Danke für den Hinweis, Robert. Dass der Zugriff auf den Pi mal anders organisiert werden sollte, ist mir schon klar. Aber ich möchte schrittweise vorgehen, ert mal die SSH-App.


----------



## kneitzel (5. Mrz 2021)

Bezüglich Zugriff auf Java empfehle ich einfach einmal:








						Calling Java from Kotlin | Kotlin
					






					kotlinlang.org
				




Des Weiteren hast Du bei der Android App Entwicklung mit Kotlin doch auch in der Regel Gradle. Du kannst also ganz normal die Dependencies zu den Libraries, die du brauchst, eintragen.

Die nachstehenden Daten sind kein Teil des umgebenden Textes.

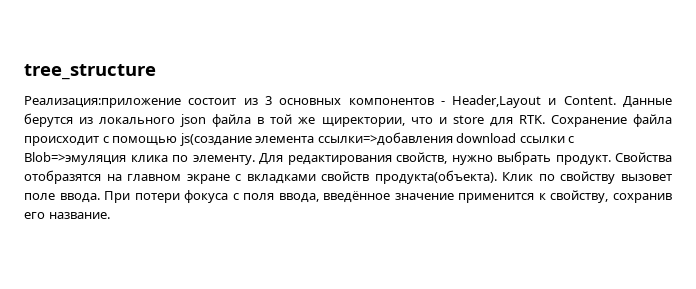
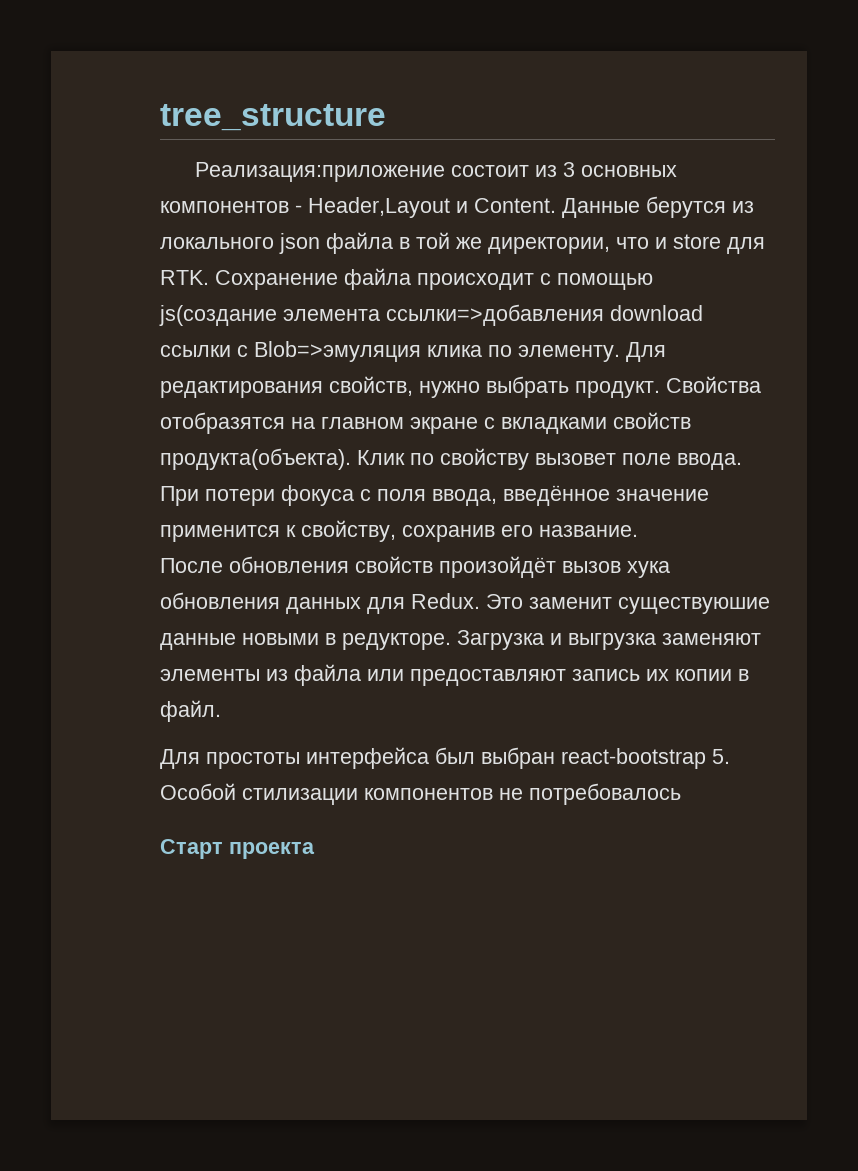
[321,117,405,127] щиректории, -> [488,237,610,254] директории,
(110, 215) none -> [160,556,670,578] [160,592,770,614] [160,630,761,650] [160,664,749,686] [160,700,221,722] [160,747,730,769] [160,783,681,805] [160,839,315,859] // После обновления свойств произойдёт вызов хука обновления данных для Redux. Это заменит существуюшие данные новыми в редукторе. Загрузка и выгрузка заменяют элементы из файла или предоставляют запись их копии в файл. // Для простоты интерфейса был выбран react-bootstrap 5. Особой стилизации компонентов не потребовалось // Старт проекта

Daher kannst Du da auch einfach jsch für nutzen:





						Maven Repository: com.jcraft » jsch
					






					mvnrepository.com
				




Evtl. ist es einfacher, erst einmal auf dem PC damit zu spielen um dann den Wechsel hin zu Android zu machen, wenn Du die Library etwas kennen gelernt hast. Da ist es halt einfacher, da Du alles direkt in der IDE ausführen kannst ohne Android VM oder smartphone.


----------



## maksimilian (6. Mrz 2021)

Danke für Hinweise und Links, kneitzel ! Ich versuche  erst mal  als Test mit einem Button über jsch SSH anzuwenden.


----------



## maksimilian (6. Mrz 2021)

Ich verwende in MainActivity.kt 

import com.jcraft.jsch.ChannelExec

und erhalte die Fehlermeldung Unresolved reference: jcraft

Wo müssen die Klassen-Definitionen von jsch in der Datei/Projekt-Hierarchie stehen ?


----------



## kneitzel (6. Mrz 2021)

Hast Du denn jsch als Abhängigkeit in der build.gradle Datei eingetragen?

Edit: Link zur Beschreibung 








						Add build dependencies  |  Android Developers
					

Learn how to add build dependencies using the Gradle build system in Android Studio.




					developer.android.com


----------



## maksimilian (6. Mrz 2021)

Danke für den Tipp, ich kriege aber die korrekte Syntax nicht hin. Es gibt die Datei jsch-0.1.55.jar unter $HOME/android-studio/lib/jsch-0.1.55.jar, welche man sich auch von mvnrepository.com herunterladen kann. Ich ergänze die Datei build.gradle wie folg (ins Blaue):


```
dependencies {
        classpath "com.android.tools.build:gradle:4.1.2"
        classpath "org.jetbrains.kotlin:kotlin-gradle-plugin:$kotlin_version"
        classpath "com.jcraft.jsch:jsch-0.1.55"
}
```

Build Output ist:
! Build: failed at .. with 1 error:
     ! Could not resolve com.jcraft.jsch:jsch-0.1.55:
     ! Could not find com.jcraft.jsch:jsch-0.1.55:

Was muss hinter dem Doppelpunkt stehen ? Oder muss ich ein repository definieren (und dann wie)?


----------



## kneitzel (6. Mrz 2021)

Der Ablauf ist nicht, dass Du die jar Datei von Hand herunter lädst - Das macht gradle automatisch.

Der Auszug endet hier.